** The problem **
Nothing but the lines from the one showing "tax: 20% = 536.64 -> 5% = 147.61" through the final line of the data below belongs in the answer, duplicated exactly and without pictures.

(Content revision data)
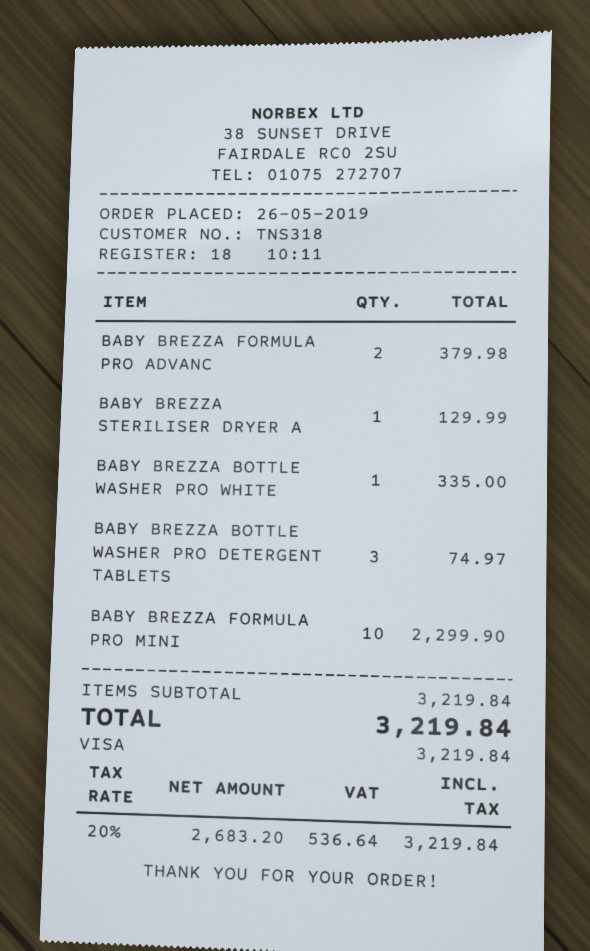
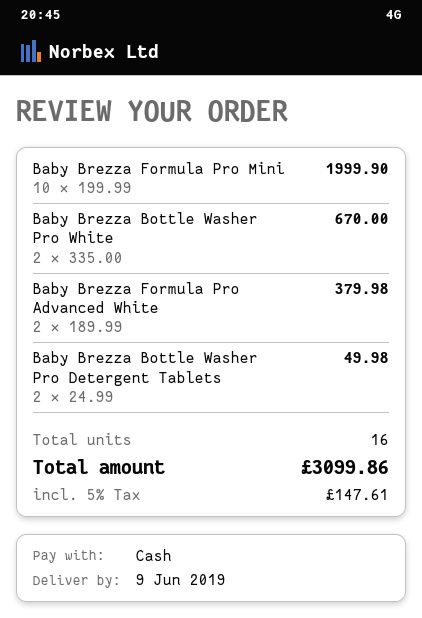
payment method: Visa -> cash
BABY BREZZA STERILISER DRYER A: 1 for 129.99 -> none
BABY BREZZA BOTTLE WASHER PRO WHITE: 1 for 335.00 -> 2 for 670.00
BABY BREZZA BOTTLE WASHER PRO DETERGENT TABLETS: 3 for 74.97 -> 2 for 49.98
BABY BREZZA FORMULA PRO MINI: 10 for 2299.90 -> 10 for 1999.90
tax: 20% = 536.64 -> 5% = 147.61
total: 3219.84 -> 3099.86

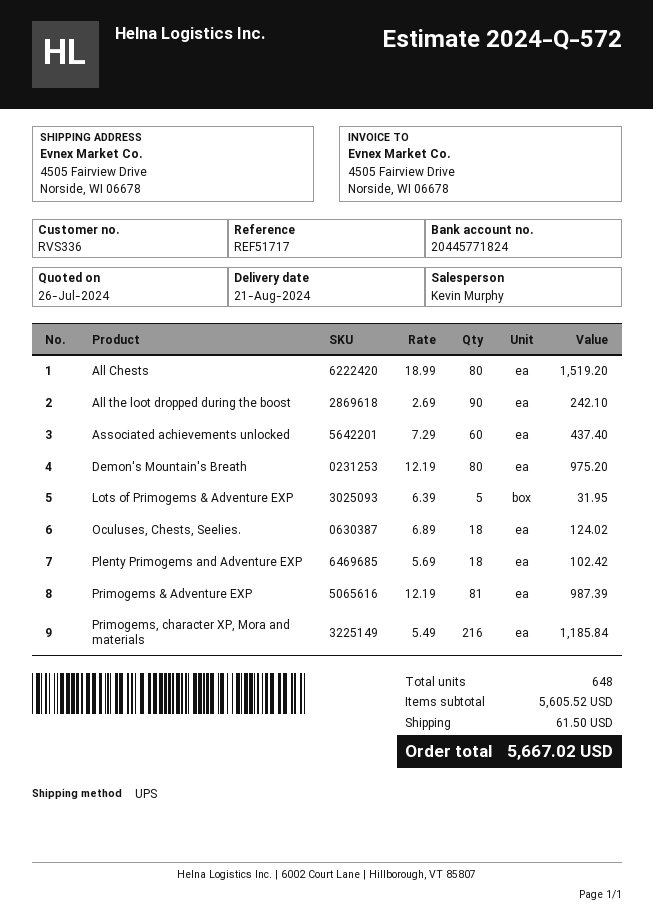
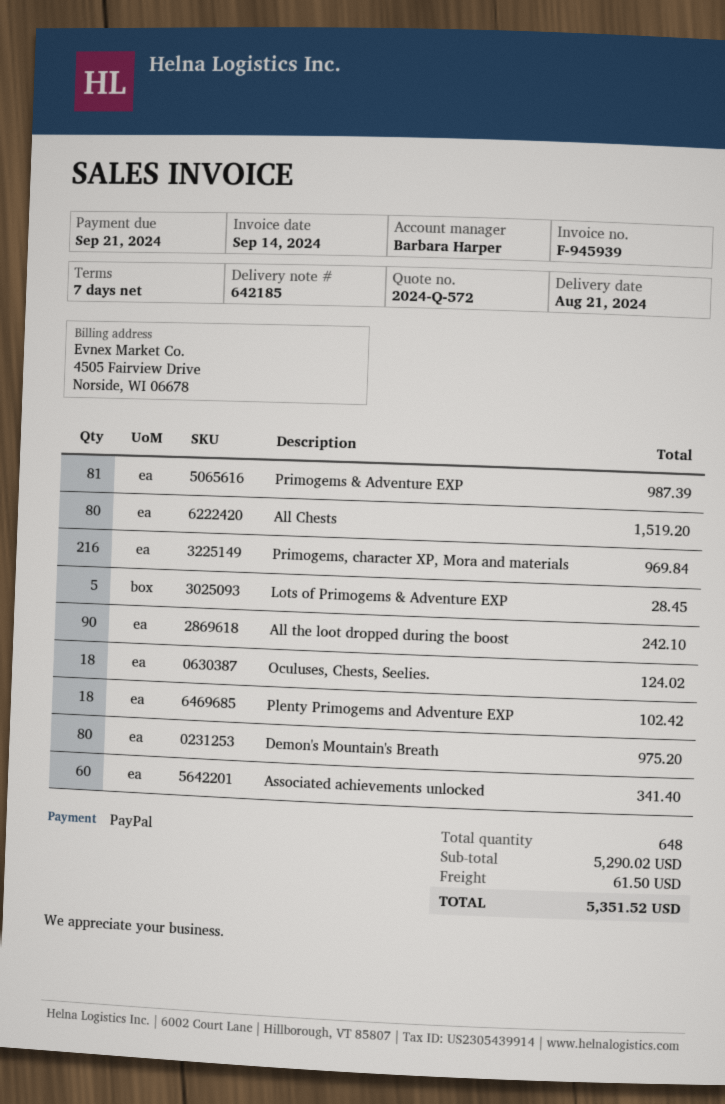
sales rep: Kevin Murphy -> Barbara Harper
Associated achievements unlocked: 60 for 437.40 -> 60 for 341.40
Lots of Primogems & Adventure EXP: 5 for 31.95 -> 5 for 28.45
Primogems, character XP, Mora and materials: 216 for 1185.84 -> 216 for 969.84
subtotal: 5605.52 -> 5290.02
total: 5667.02 -> 5351.52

** Answer area **
tax: 20% = 536.64 -> 5% = 147.61
total: 3219.84 -> 3099.86

sales rep: Kevin Murphy -> Barbara Harper
Associated achievements unlocked: 60 for 437.40 -> 60 for 341.40
Lots of Primogems & Adventure EXP: 5 for 31.95 -> 5 for 28.45
Primogems, character XP, Mora and materials: 216 for 1185.84 -> 216 for 969.84
subtotal: 5605.52 -> 5290.02
total: 5667.02 -> 5351.52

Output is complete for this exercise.